The Open Meeting Law (Minnesota Statutes Chapter 13D) allows board members to participate in meetings via interactive television1 (or other video calling platforms such as Skype)2 when the statutory conditions are met. In light of Governor Tim Walz’s recent declaration of a peace time state of emergency, this provision was recently amended to allow additional flexibility.
The Open Meeting Law sets forth the conditions under which the governing boards of public bodies must conduct their meetings. Generally the law requires board members to be present at the meeting location to participate in the proceedings and be counted as part of the quorum3 with a few exceptions such as that noted above.
The law requires that a board member’s remote location be open and accessible to the public. There are now two exceptions to this requirement. The first was added last year and applies to board members serving in the military. The most recent exception applies when a board member has been advised by a health care professional against being in a public place for personal or family medical reasons.
The most recent exception only applies during and 60 days after a declaration of state of emergency under Minnesota Statutes, Section 12.31 ends.
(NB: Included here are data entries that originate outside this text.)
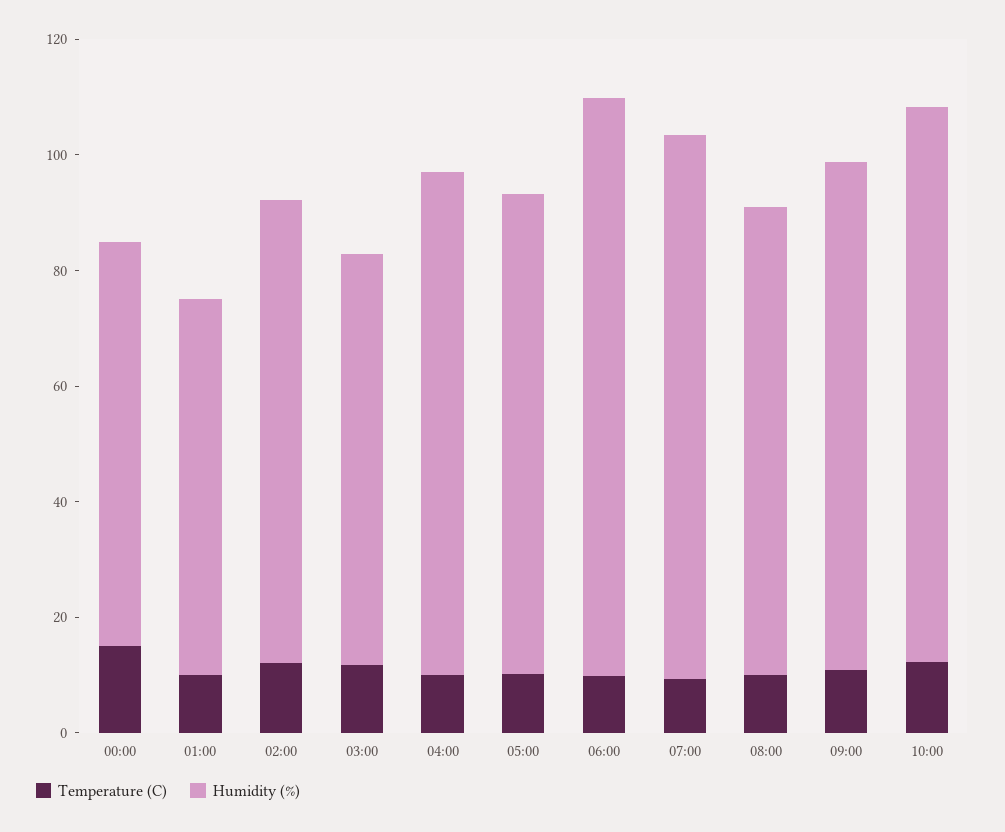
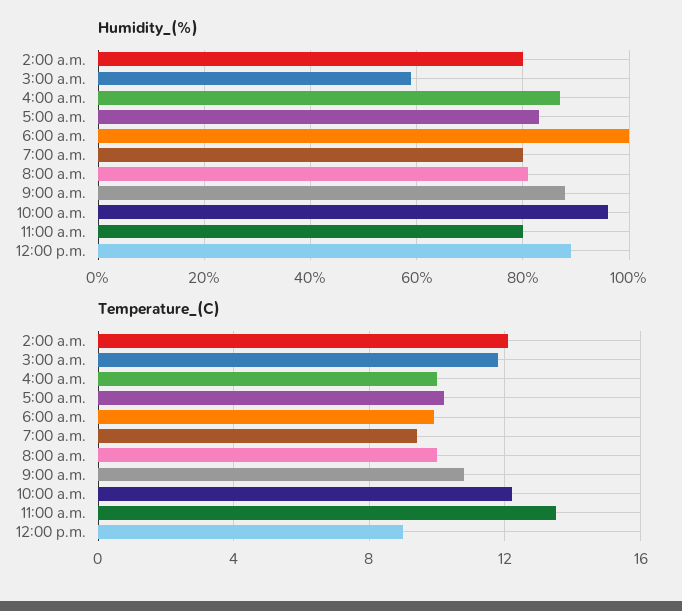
Temperature (C), 00:00: 15 -> none
Humidity (%), 00:00: 70 -> none
Temperature (C), 01:00: 10 -> none
Humidity (%), 01:00: 65 -> none
Humidity (%), 03:00: 70 -> 60
Humidity (%), 07:00: 95 -> 80
Humidity (%), 11:00 a.m.: none -> 80
Humidity (%), 12:00 p.m.: none -> 90
Temperature (C), 11:00 a.m.: none -> 13.5
Temperature (C), 12:00 p.m.: none -> 9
These exceptions can be used by a board member no more than three times in a calendar year.
When conducting a meeting pursuant to Section 13D.02, all votes must be conducted via roll call.
Amended Law’s Provisions
The language of Minnesota Statutes, Section 13D.02, subdivision 1 now reads:
- A meeting governed by section 13D.01, subdivisions 1, 2, 4, and 5, and this section may be conducted by interactive television so long as:
- all members of the body participating in the meeting, wherever their physical location, can hear and see one another and can hear and see all discussion and testimony presented at any location at which at least one member is present;
- members of the public present at the regular meeting location of the body can hear and see all discussion and testimony and all votes of members of the body;
- at least one member of the body is physically present at the regular meeting location;
- all votes are conducted by roll call so each member’s vote on each issue can be identified and recorded; and
- each location at which a member of the body is present is open and accessible to the public.
- A meeting satisfies the requirements of paragraph (a), although a member of the public body participates from a location that is not open or accessible to the public, if the member has not participated more than three times in a calendar year from a location that is not open or accessible to the public, and:
- the member is serving in the military and is at a required drill, deployed, or on active duty; or
- the member has been advised by a health care professional against being in a public place for personal or family medical reasons. This clause only applies when a state of emergency has been declared under section 12.31, and expires 60 days after the removal of the state of emergency.
Procedural requirements of this section remain unchanged. The public body must provide notice of the location of the regular meeting and notice of any site from which a member of the body will participate. Notice must be provided in the manner required by statute for regular, special or emergency meetings.
To the extent practical, the public body must allow a person to monitor the meeting electronically from a remote location. The public body may charge the person a fee for any documented marginal costs that the public body incurs as a result of the additional connection.
The minutes for a meeting conducted under this section must reflect the names of any members appearing by interactive television and state the reason or reasons for the appearance by interactive television.